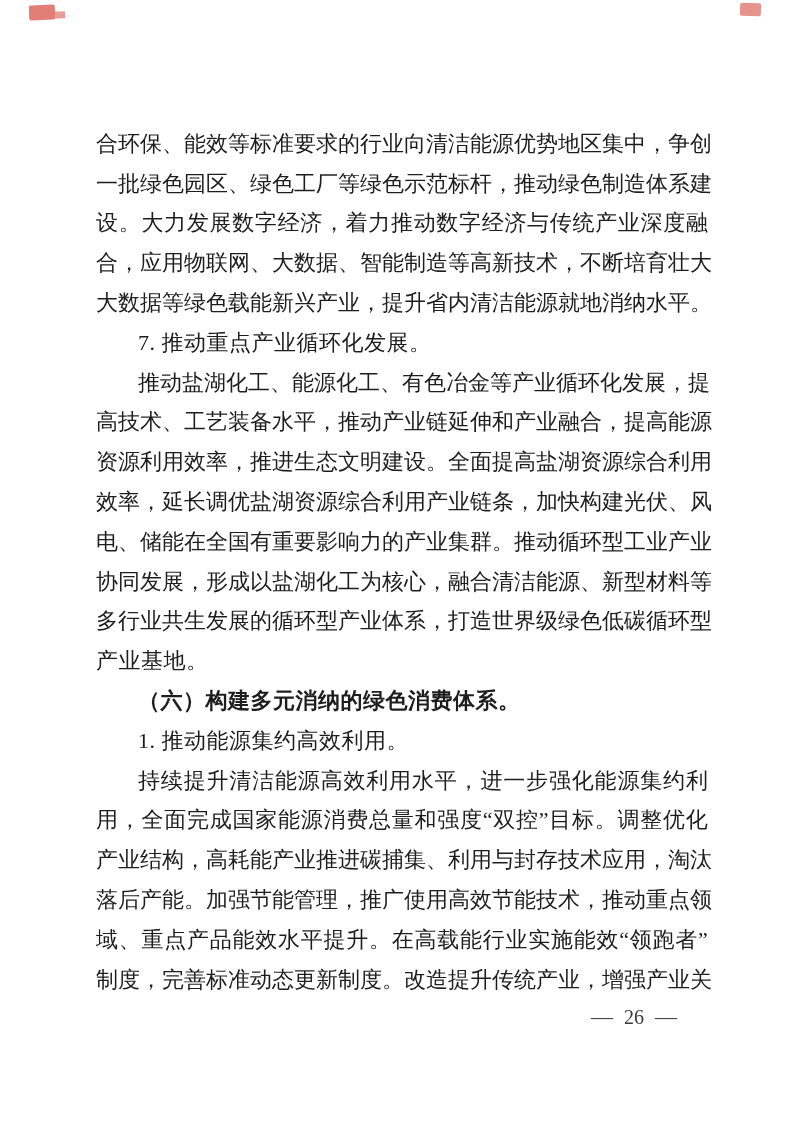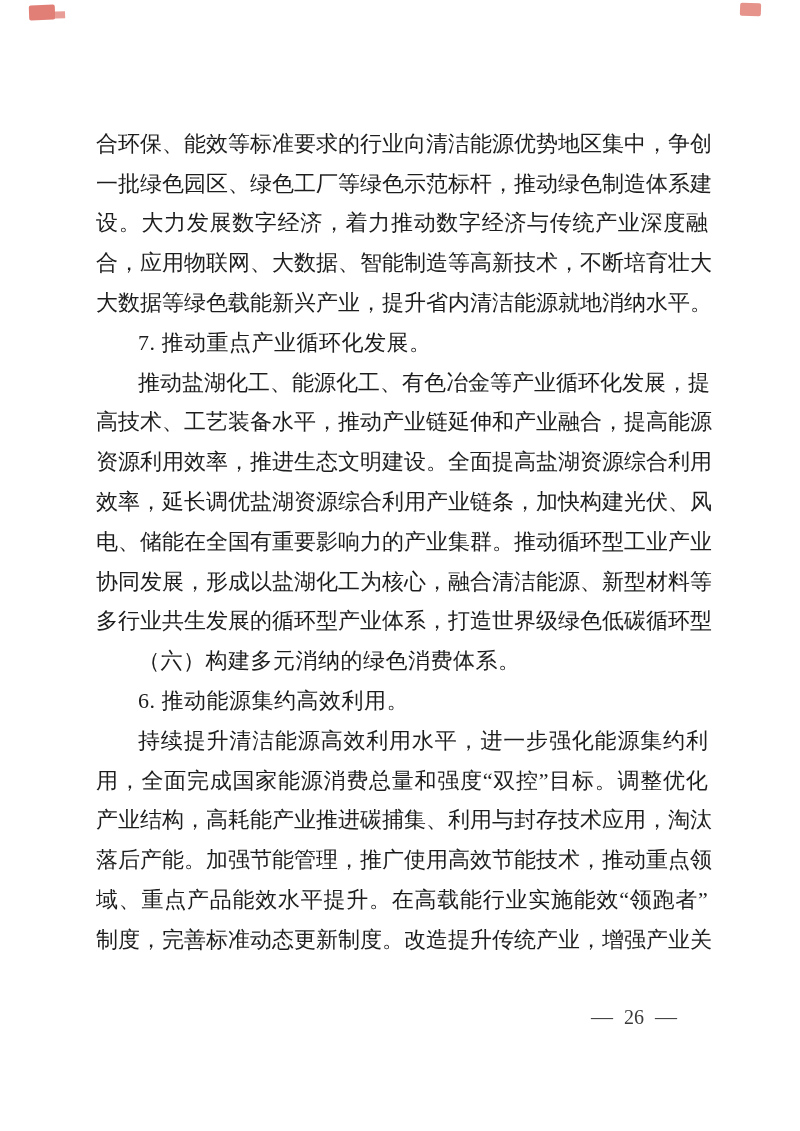--- a/index.html
+++ b/index.html
@@ -435,6 +435,7 @@
         <span>环</span>
         <span>型</span>
       </div>
+      <div class="line" style="text-indent: 0px;">产业基地。</div>
       <div class="line bold" style="text-indent: 42px;">（六）构建多元消纳的绿色消费体系。</div>
       <div class="line" style="text-indent: 42px;">6. 推动能源集约高效利用。</div>
       <div class="line just" style="padding-left: 42px;">

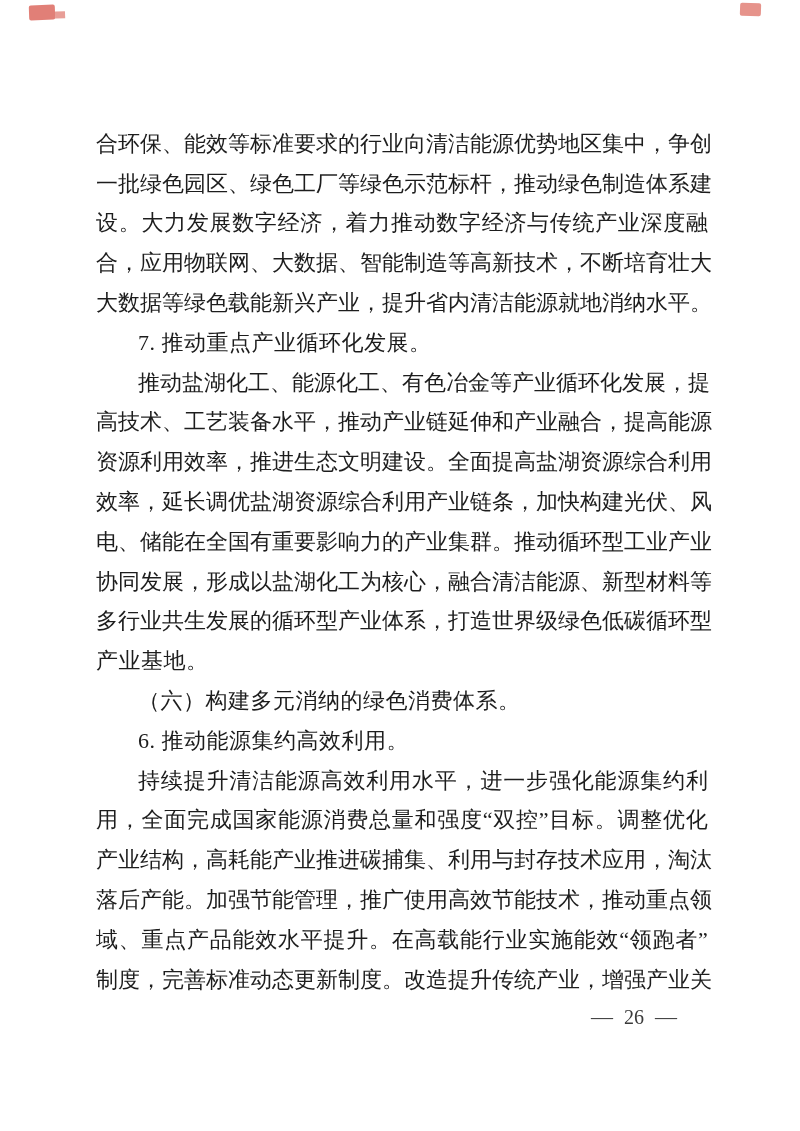--- a/index.html
+++ b/index.html
@@ -53,7 +53,7 @@
     letter-spacing: 0;
   }
   .line.bold {
-    font-weight: normal;
+    font-weight: bold;
   }
   .footer {
     position: absolute;

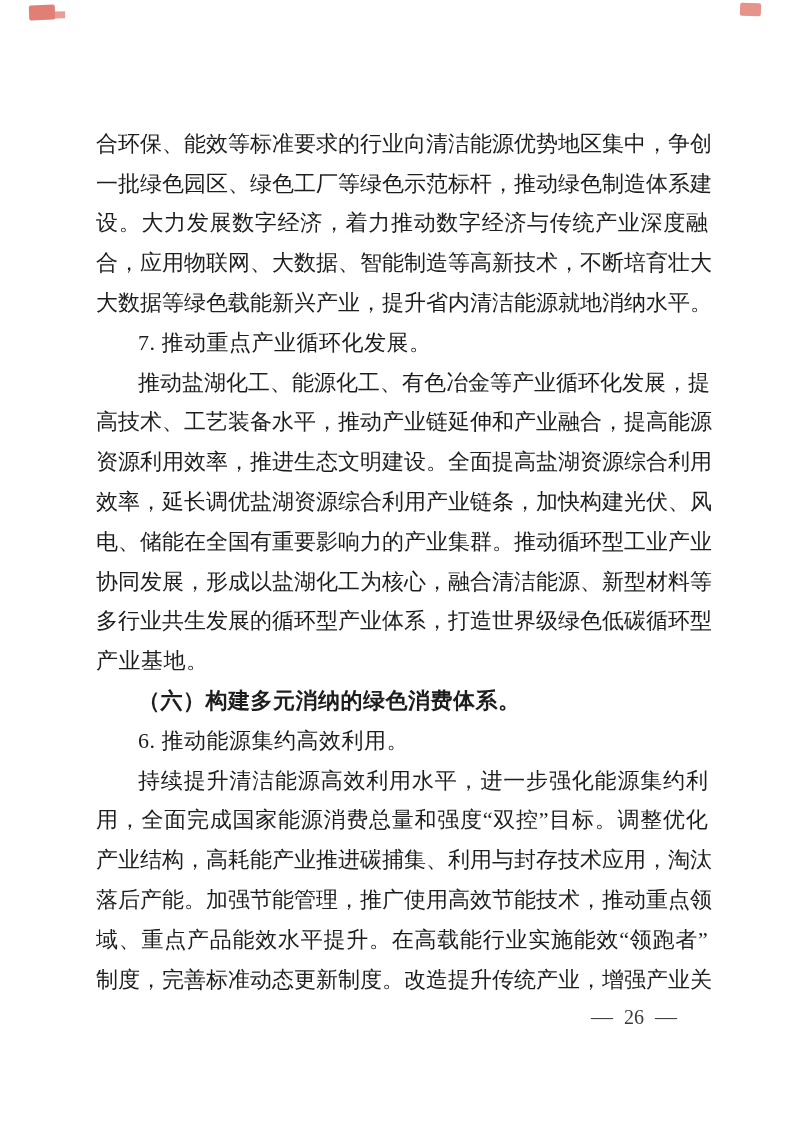--- a/index.html
+++ b/index.html
@@ -437,7 +437,7 @@
       </div>
       <div class="line" style="text-indent: 0px;">产业基地。</div>
       <div class="line bold" style="text-indent: 42px;">（六）构建多元消纳的绿色消费体系。</div>
-      <div class="line" style="text-indent: 42px;">6. 推动能源集约高效利用。</div>
+      <div class="line" style="text-indent: 42px;">1. 推动能源集约高效利用。</div>
       <div class="line just" style="padding-left: 42px;">
         <span>持</span>
         <span>续</span>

● ● ●

**ACTIVITY:** Wherever "推动能源集约高效利用" occurs in the entries above, copy the line it sits on.

**RESULT BELOW:**
       <div class="line" style="text-indent: 42px;">6. 推动能源集约高效利用。</div>
-      <div class="line" style="text-indent: 42px;">6. 推动能源集约高效利用。</div>
+      <div class="line" style="text-indent: 42px;">1. 推动能源集约高效利用。</div>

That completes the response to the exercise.